> WORK INSTRUCTION: Print all the data below exactly, without images.

> RECORDED INFORMATION:
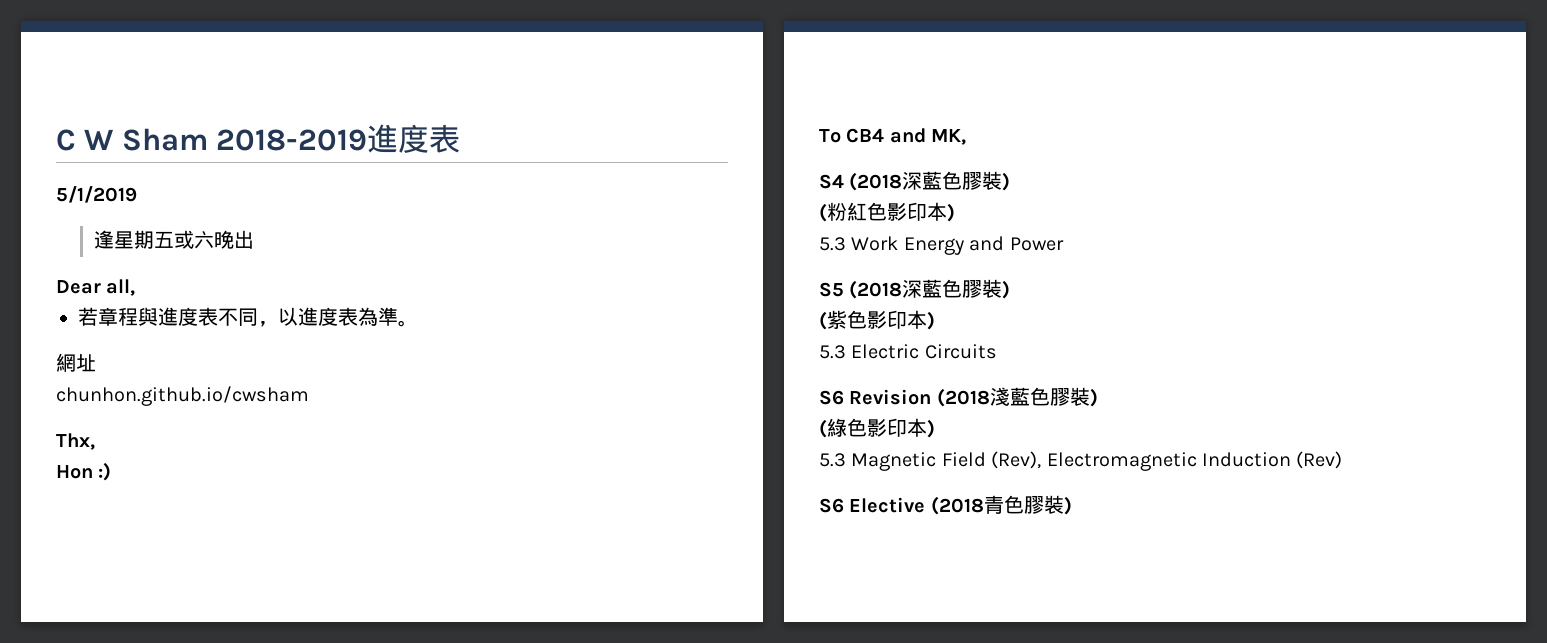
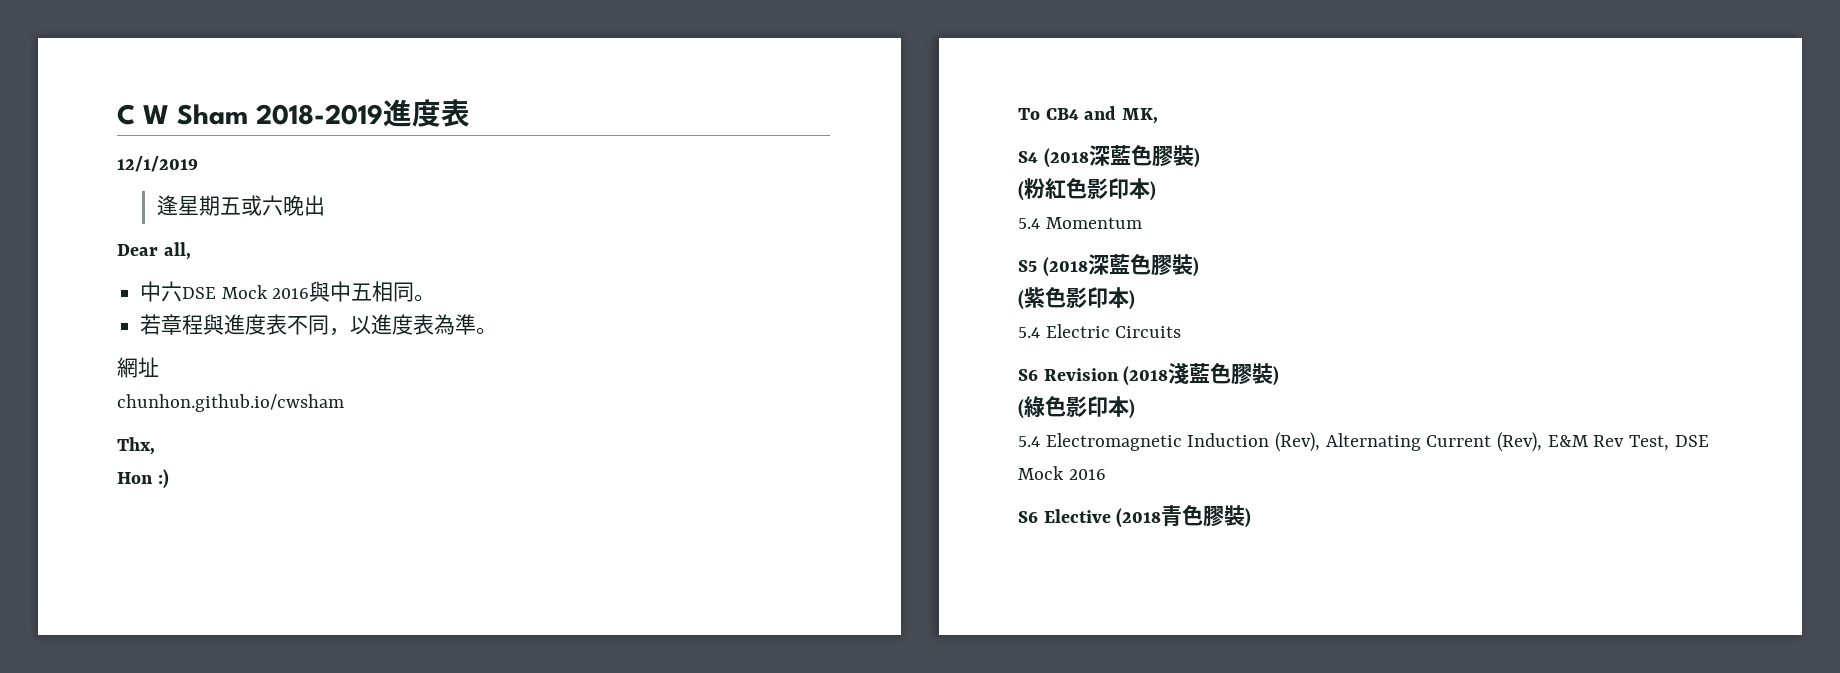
[56,186,137,203] 5/1/2019 -> [117,156,198,172] 12/1/2019
(136, 287) none -> [140,281,436,302] // 中六DSE Mock 2016與中五相同。
[819,236,1064,255] 5.3 Work Energy and Power -> [1018,217,1142,229] 5.4 Momentum
[819,345,846,359] 5.3 -> [1018,327,1040,338] 5.4
[819,451,1343,471] 5.3 Magnetic Field (Rev), Electromagnetic Induction (Rev) -> [1018,432,1709,452] [1018,466,1106,480] 5.4 Electromagnetic Induction (Rev), Alternating Current (Rev), E&M Rev Test, DSE Mock 2016

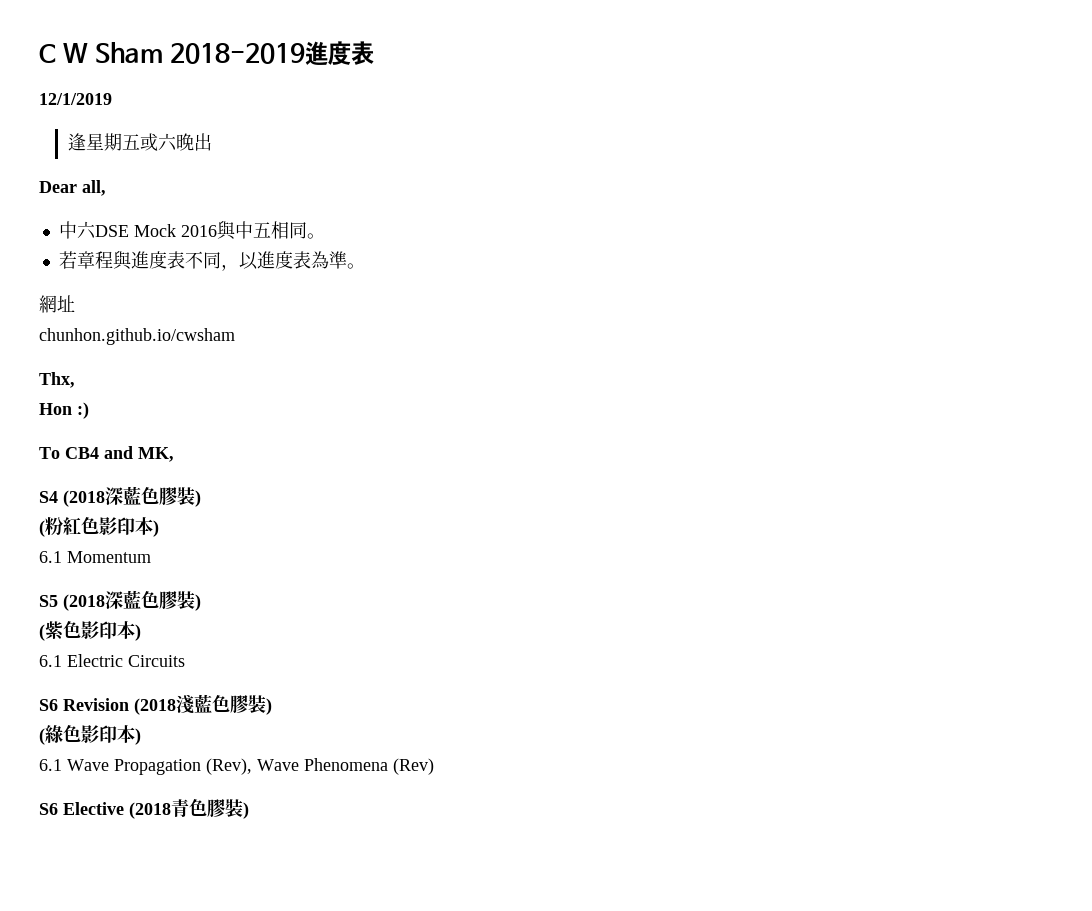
[1018,218,1040,229] 5.4 -> [39,551,62,563] 6.1
[1018,327,1040,338] 5.4 -> [39,655,62,667] 6.1
[1018,432,1709,452] [1018,466,1106,480] 5.4 Electromagnetic Induction (Rev), Alternating Current (Rev), E&M Rev Test, DSE Mock 2016 -> [39,758,434,775] 6.1 Wave Propagation (Rev), Wave Phenomena (Rev)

> TASK RESPONSE:
[56,186,137,203] 5/1/2019 -> [117,156,198,172] 12/1/2019
(136, 287) none -> [140,281,436,302] // 中六DSE Mock 2016與中五相同。
[819,236,1064,255] 5.3 Work Energy and Power -> [1018,217,1142,229] 5.4 Momentum
[819,345,846,359] 5.3 -> [1018,327,1040,338] 5.4
[819,451,1343,471] 5.3 Magnetic Field (Rev), Electromagnetic Induction (Rev) -> [1018,432,1709,452] [1018,466,1106,480] 5.4 Electromagnetic Induction (Rev), Alternating Current (Rev), E&M Rev Test, DSE Mock 2016

[1018,218,1040,229] 5.4 -> [39,551,62,563] 6.1
[1018,327,1040,338] 5.4 -> [39,655,62,667] 6.1
[1018,432,1709,452] [1018,466,1106,480] 5.4 Electromagnetic Induction (Rev), Alternating Current (Rev), E&M Rev Test, DSE Mock 2016 -> [39,758,434,775] 6.1 Wave Propagation (Rev), Wave Phenomena (Rev)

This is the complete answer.